◆ Instructions to follow ◆
Where the word "TABLETS" occurs in a line of the listing, please copy the line.

◆ Data extracts ◆

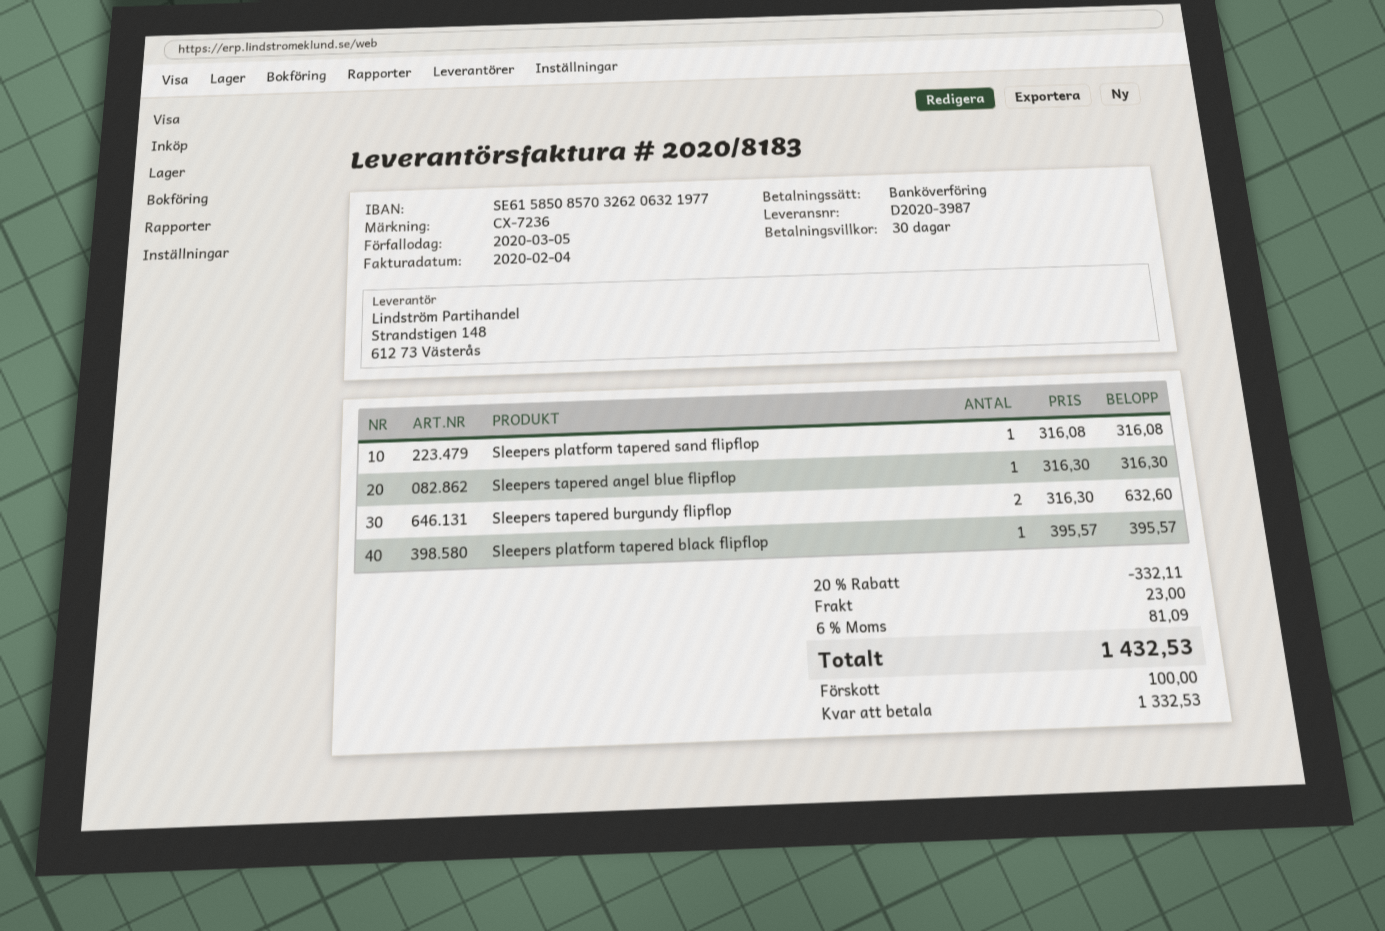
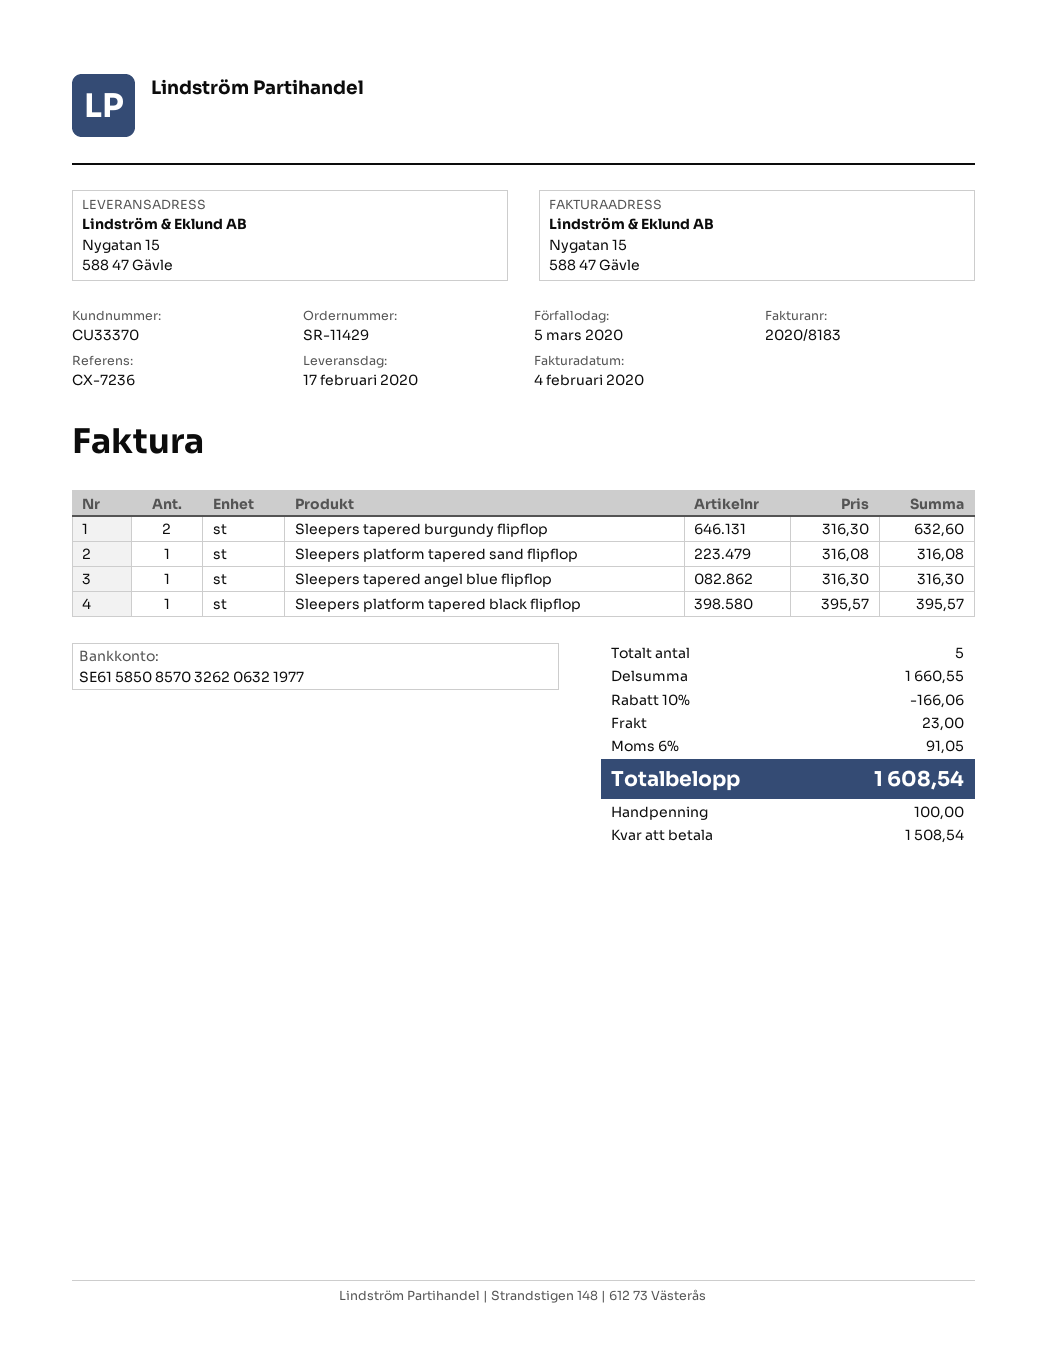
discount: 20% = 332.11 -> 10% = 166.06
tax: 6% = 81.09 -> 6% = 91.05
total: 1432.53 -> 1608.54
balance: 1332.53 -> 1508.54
* * *
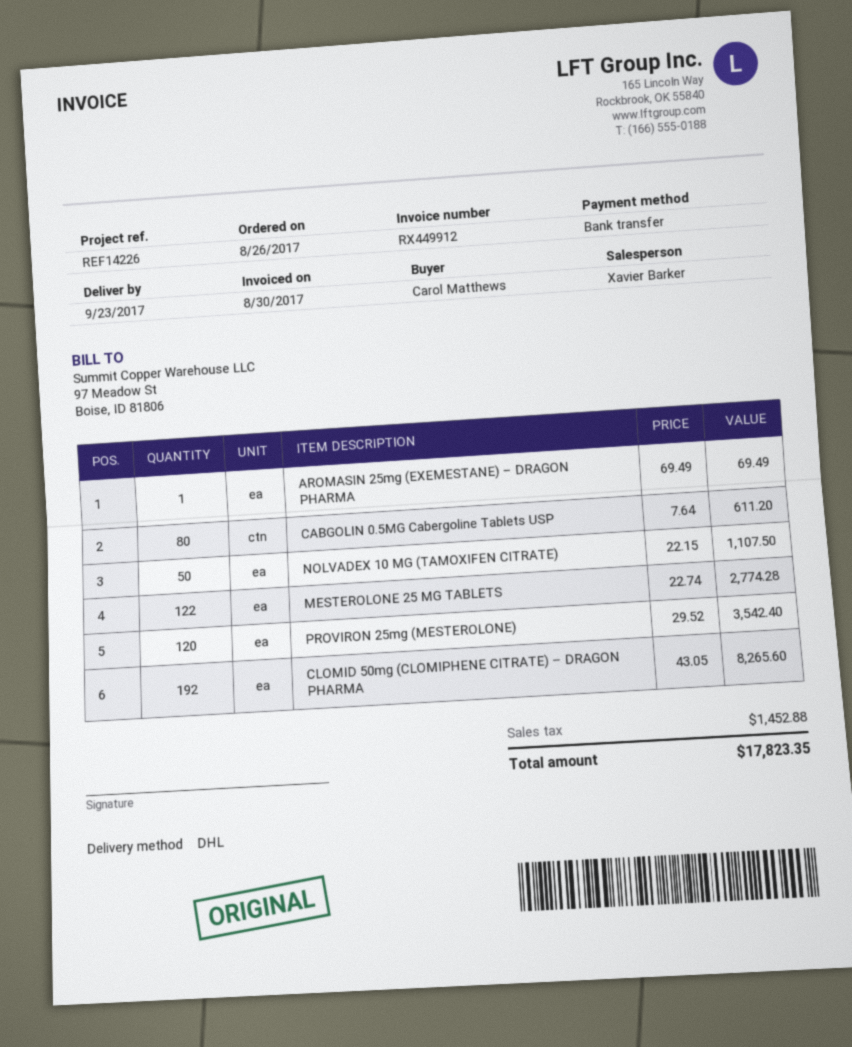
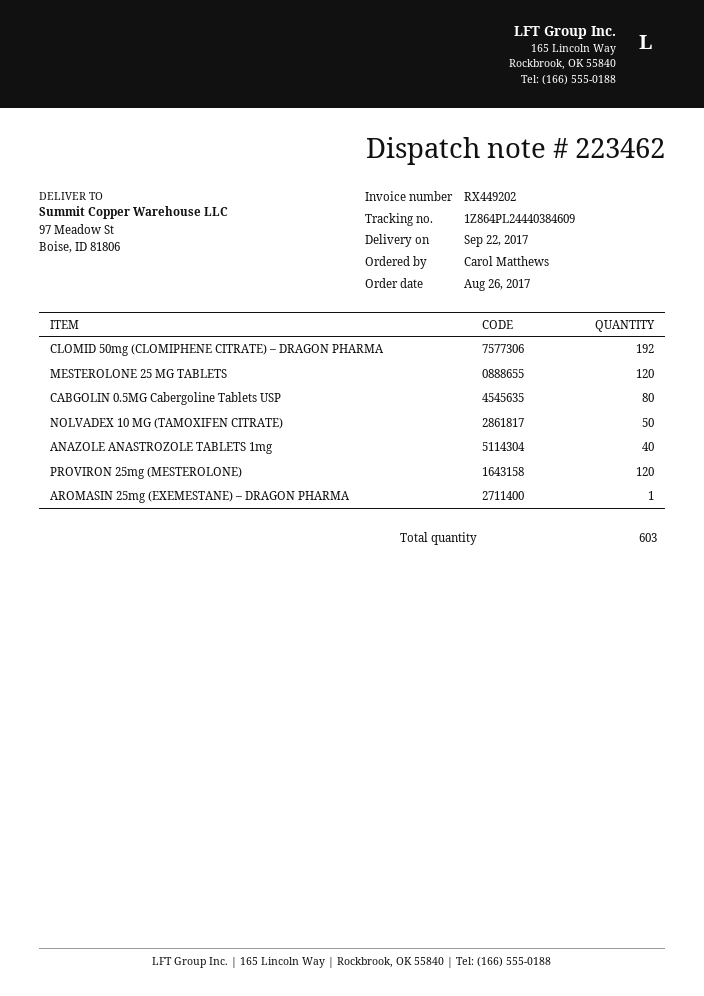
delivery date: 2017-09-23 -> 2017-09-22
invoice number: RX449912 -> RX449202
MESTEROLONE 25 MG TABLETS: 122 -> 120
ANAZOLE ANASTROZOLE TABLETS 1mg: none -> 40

◆ Task result ◆
MESTEROLONE 25 MG TABLETS: 122 -> 120
ANAZOLE ANASTROZOLE TABLETS 1mg: none -> 40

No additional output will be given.